Originaire d’Orléans, cette autodidacte a suivi, dans les années 1980, des cours pour amateurs à l’école des Beaux-arts de la ville. Son grand plaisir ? Peindre des paysages… Elle découvre la Brenne et le charme de sa nature. Touchée par le calme, la beauté des couleurs, elle profite de sa retraite pour se consacrer davantage à sa passion. Sa technique préférée est l’aquarelle.

« Gabriau », Michaël Growcott


Ce citoyen britannique vit dans la Brenne depuis plusieurs années. À l’aide d’ouvrages, il s’est lancé dans l’exploration de l’aquarelle. Il reproduit son environnement par des traits de grande finesse.
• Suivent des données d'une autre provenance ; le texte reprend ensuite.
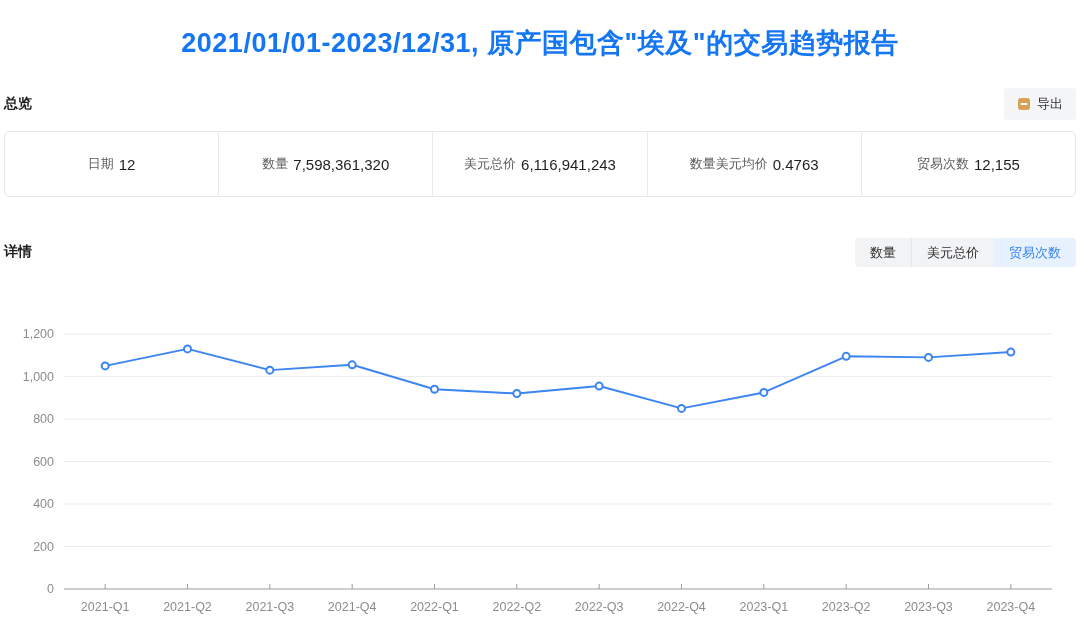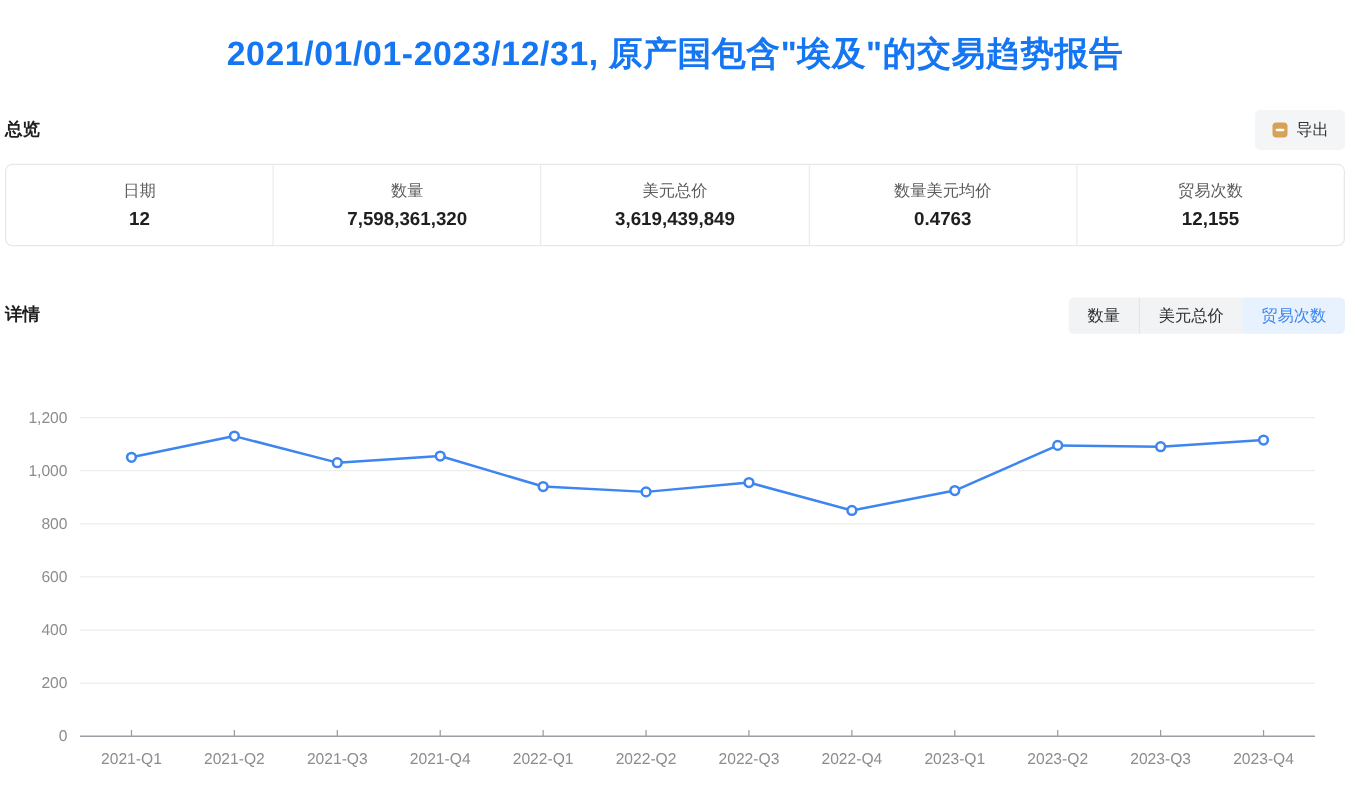--- a/index.html
+++ b/index.html
@@ -26,26 +26,26 @@
     padding:7px 13px; font-size:13px; color:#333; cursor:pointer;
     font-family:inherit;
     text-align:right;
   }
   .stat-card {
     margin-top:12px; height:66px;
     border:1px solid #e7e8ea; border-radius:6px; background:#fff;
     display:flex; align-items:stretch;
   }
   .stat {
-    flex:1; display:flex; flex-direction:column; justify-content:center;
+    flex:1; display:flex; flex-direction:row; justify-content:center;
     align-items:center; gap:5px; padding:8px 0;
   }
   .stat + .stat { border-left:1px solid #ebebed; }
   .stat-label { font-size:13px; color:#5c5c5c; }
-  .stat-value { font-size:15px; font-weight:bold; color:#1f1f1f; }
+  .stat-value { font-size:15px; font-weight:normal; color:#1f1f1f; }
   .details-row { margin-top:40px; }
   .tab-area { display:flex; align-items:center; gap:16px; }
   .seg-group {
     display:flex; background:#f2f3f5; border-radius:4px; overflow:hidden;
   }
   .seg {
     display:inline-flex; align-items:center; gap:6px;
     padding:8px 15px; font-size:13px; color:#2e2e2e; cursor:pointer;
     background:transparent; border:none; font-family:inherit; line-height:1;
   }
@@ -82,21 +82,21 @@
       <div class="stat">
         <span class="stat-label">日期</span>
         <span class="stat-value">12</span>
       </div>
       <div class="stat">
         <span class="stat-label">数量</span>
         <span class="stat-value">7,598,361,320</span>
       </div>
       <div class="stat">
         <span class="stat-label">美元总价</span>
-        <span class="stat-value">3,619,439,849</span>
+        <span class="stat-value">6,116,941,243</span>
       </div>
       <div class="stat">
         <span class="stat-label">数量美元均价</span>
         <span class="stat-value">0.4763</span>
       </div>
       <div class="stat">
         <span class="stat-label">贸易次数</span>
         <span class="stat-value">12,155</span>
       </div>
     </div>

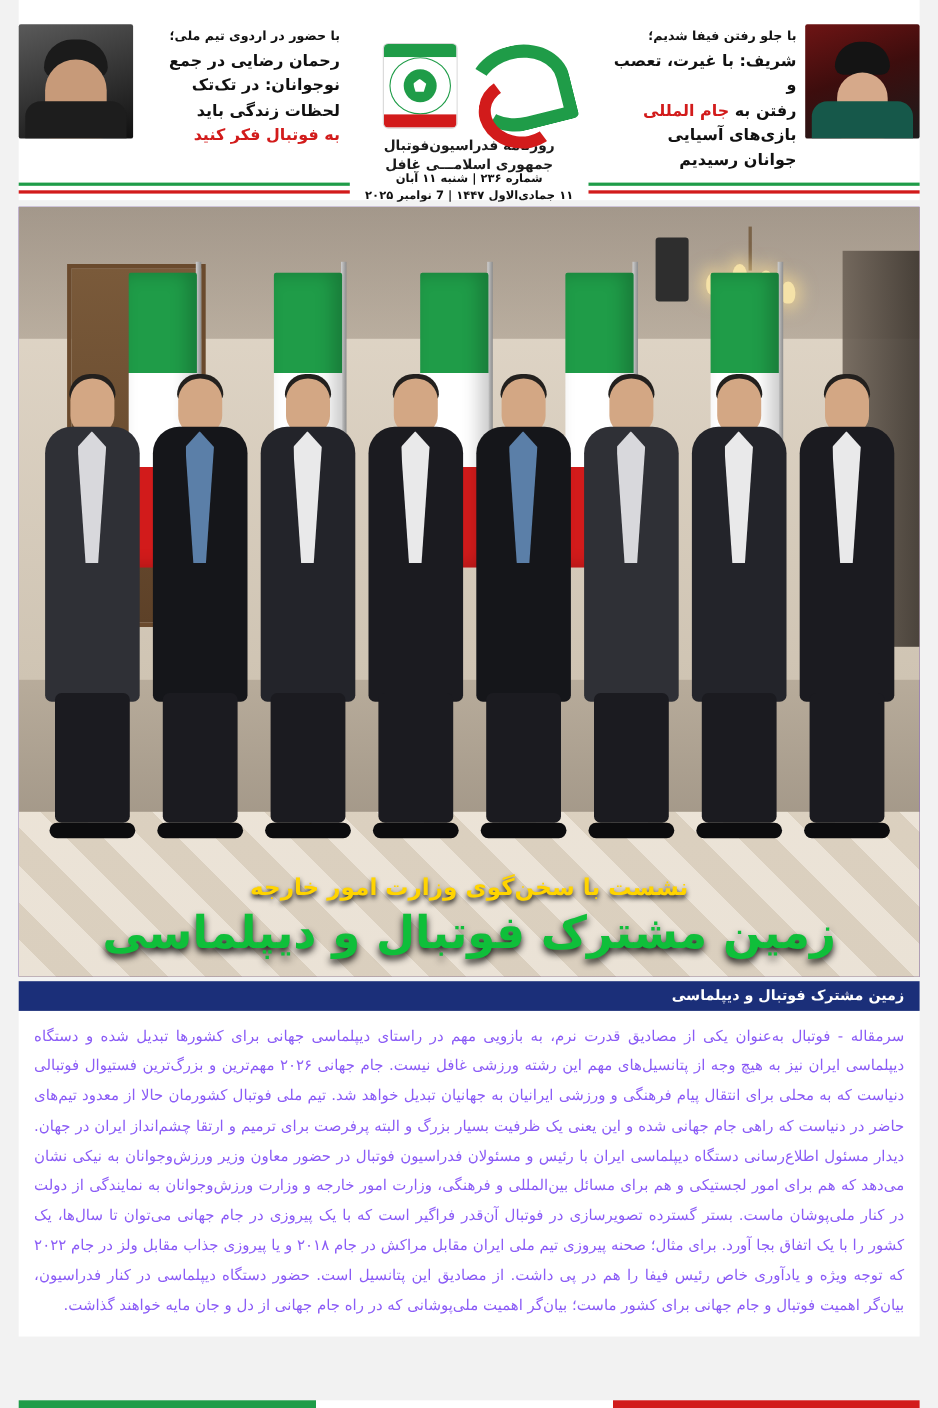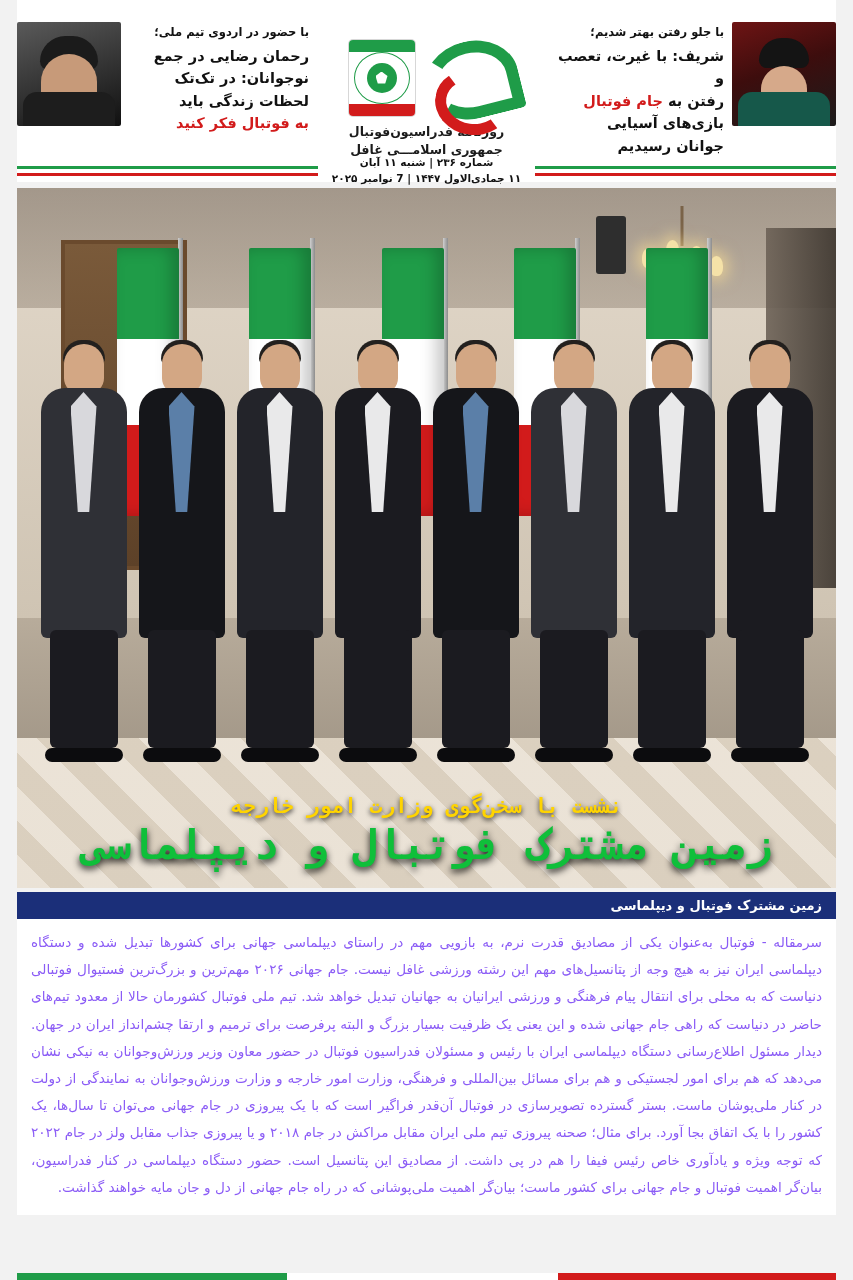--- a/index.html
+++ b/index.html
@@ -214,21 +214,20 @@
     line-height: 1.5;
   }
 
   
   .hero {
     position: relative;
     height: 700px;
     margin-top: 6px;
     overflow: hidden;
     background: #4c1d95;
-    font-family: Liberation Mono, monospace;
   }
   .hero .room {
     position: absolute; inset: 0;
     background:
       linear-gradient(180deg,#d9cfc0 0%, #cdc2b1 38%, #b9ad9c 60%, #8e8375 100%);
   }
   .hero .wall-panel {
     position: absolute; left: 0; right: 0; top: 0; height: 430px;
     background: linear-gradient(180deg,#e3d9cb 0%,#cfc4b3 100%);
   }
@@ -400,23 +399,23 @@
 
   <div class="masthead">
 
     <div class="mh-side">
       <div class="mh-photo left-photo">
         <div class="hair"></div>
         <div class="head"></div>
         <div class="body"></div>
       </div>
       <div class="mh-text">
-        <span class="kicker">با جلو رفتن بهتر شدیم؛</span>
+        <span class="kicker">با جلو رفتن فیفا شدیم؛</span>
         <span>شریف: با غیرت، تعصب و</span><br>
-        <span>رفتن به </span><span class="hl-red">جام فوتبال</span><br>
+        <span>رفتن به </span><span class="hl-red">جام المللی</span><br>
         <span>بازی‌های آسیایی</span><br>
         <span>جوانان رسیدیم</span>
       </div>
     </div>
 
     <div class="mh-center">
       <div class="logo-row">
         <div class="logo-mark">
           <div class="swoosh-a"></div>
           <div class="swoosh-b"></div>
Les toiles présentées à l’exposition représentent, pour l’essentiel, des maisons typiques berrichonnes.

« Roselière I », Patrick Le Margueresse

Ouvert à diverses activités artistiques qu’il mène conjointement à sa vie professionnelle. Il écrit poèmes, romans et nouvelles depuis sa tendre jeunesse. Vers l’âge de 30 ans, la peinture s’impose à lui comme une évidence. Il se qualifie plutôt de paysagiste. Son souhait ? Sur des toiles à l’huile ou au pastel, faire ressentir l’ambiance des lieux qu’il a choisi de traiter.

« Le chêne de la Mer Rouge », Roselyne Souverain

Née à Sainte-Gemme, elle a exercé son métier d’infirmière à Buzançais, puis dans la Drôme. Attirée depuis toujours par l’art pictural, elle a commencé à suivre des cours dans les années 1980. En retraite, elle peint et participe à plusieurs expositions collectives, aussi bien dans la Drôme que dans l’Indre.

« Étang Renard », Jean-Luc Vincent

Enfant de la Brenne, dès son plus jeune âge, il parcourt sentiers et routes à la recherche des beaux paysages, des lumières et couleurs changeantes. Au plaisir de la balade et de l’observation, il associe celui du dessin et de la peinture. Retraité depuis peu, il s’adonne à sa passion et réalise de nombreuses aquarelles comme un hommage à la beauté du monde qui nous entoure.